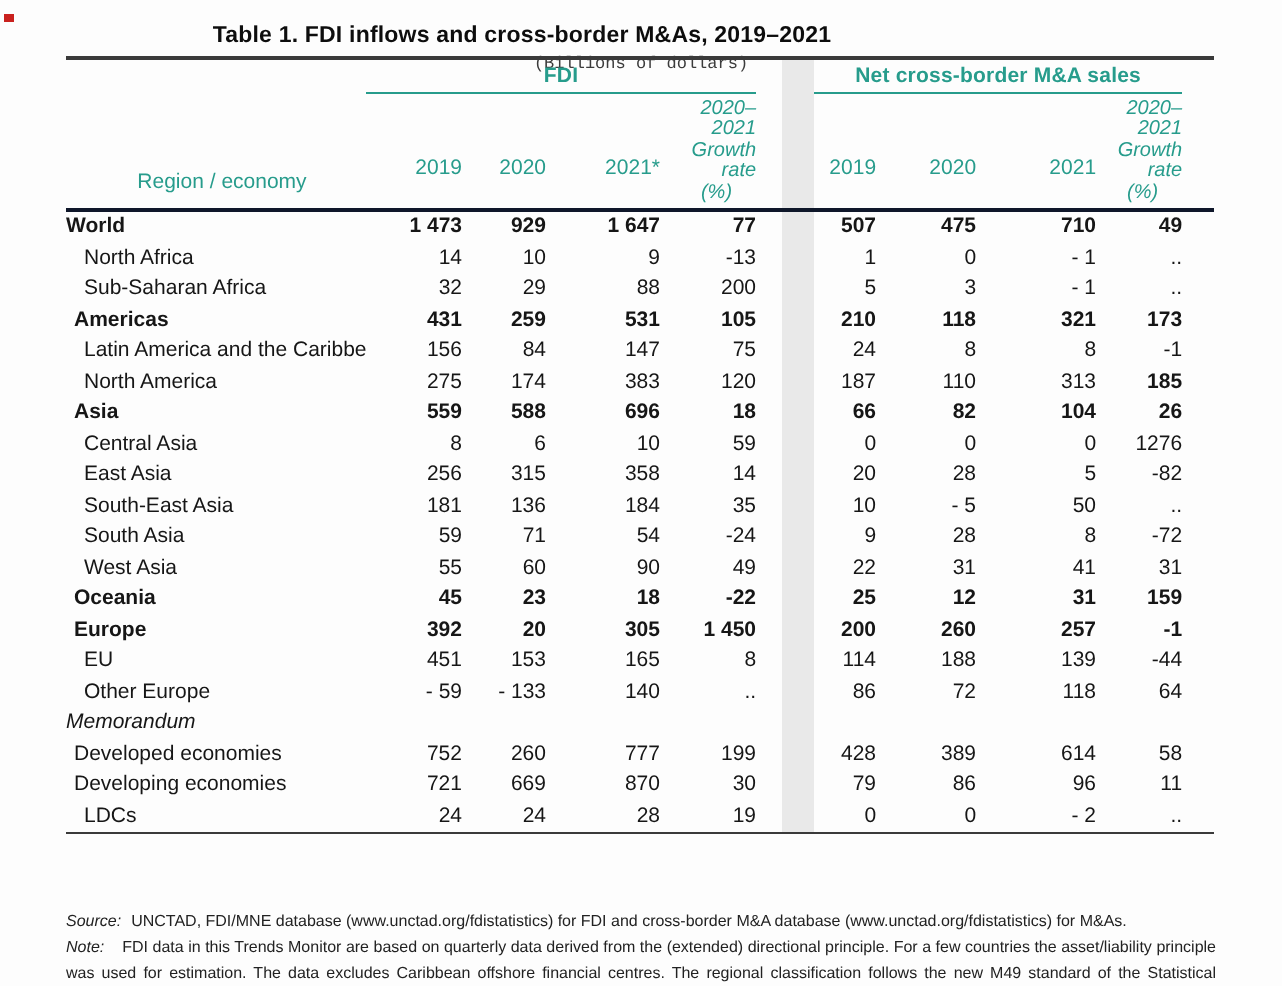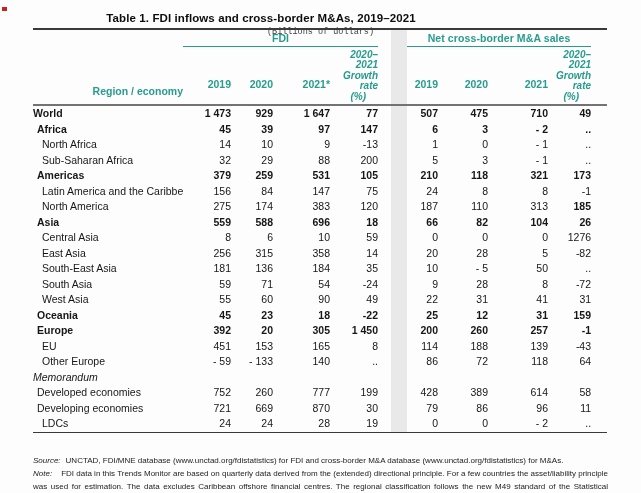"2020–2021" .years-row td { border-bottom: 2px solid #737373 -> 2px solid #0f172a; font-weight: bold -> none }
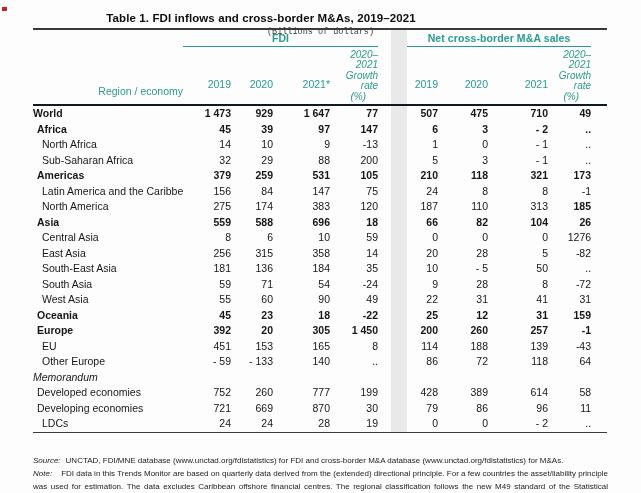"Region / economy" .region-head { text-align: right -> center }
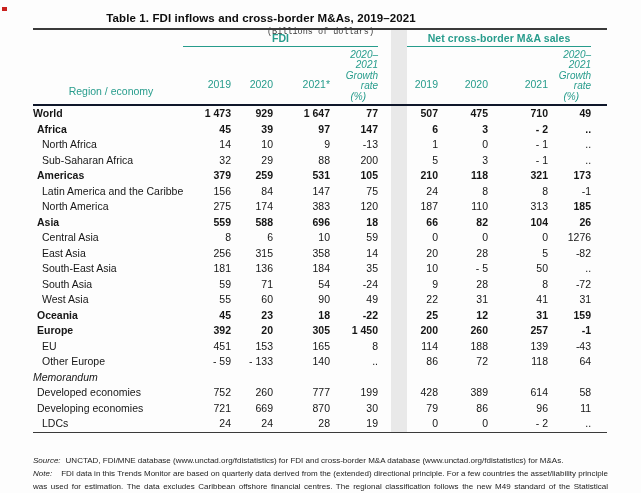"Africa" tr.bold { html: <tr> <td>Africa</td> <td>45</td> <td>39</td> <td>97</td> <td>147</td> <td></td> <td>6</td> <td>3</td> <td>- 2</td> <td>..</td> <td></td> </tr> -> none }
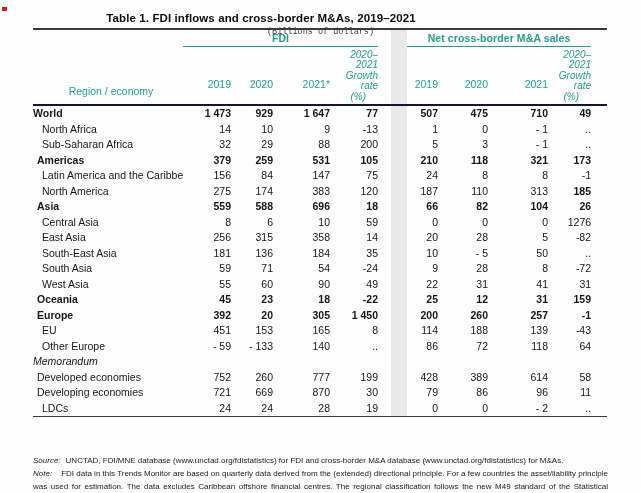"379" td.num { text: 379 -> 431 }
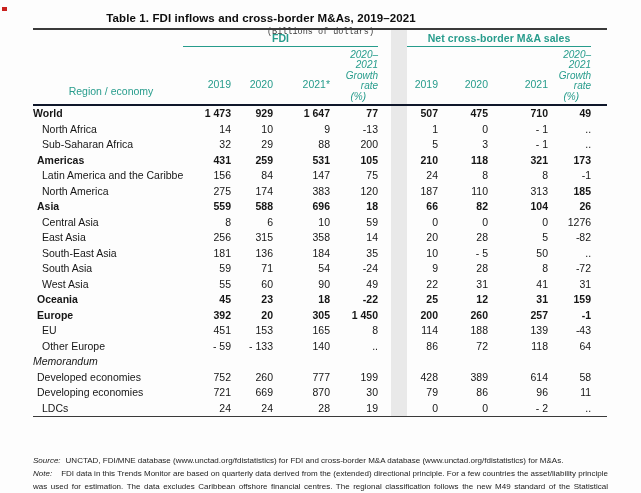"-43" td.num { text: -43 -> -44 }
§
(Prompt):
The records above should be returned exactly, with only their pictures held back.

(Response to this task):
"2020–2021" .years-row td { border-bottom: 2px solid #737373 -> 2px solid #0f172a; font-weight: bold -> none }
"Region / economy" .region-head { text-align: right -> center }
"Africa" tr.bold { html: <tr> <td>Africa</td> <td>45</td> <td>39</td> <td>97</td> <td>147</td> <td></td> <td>6</td> <td>3</td> <td>- 2</td> <td>..</td> <td></td> </tr> -> none }
"379" td.num { text: 379 -> 431 }
"-43" td.num { text: -43 -> -44 }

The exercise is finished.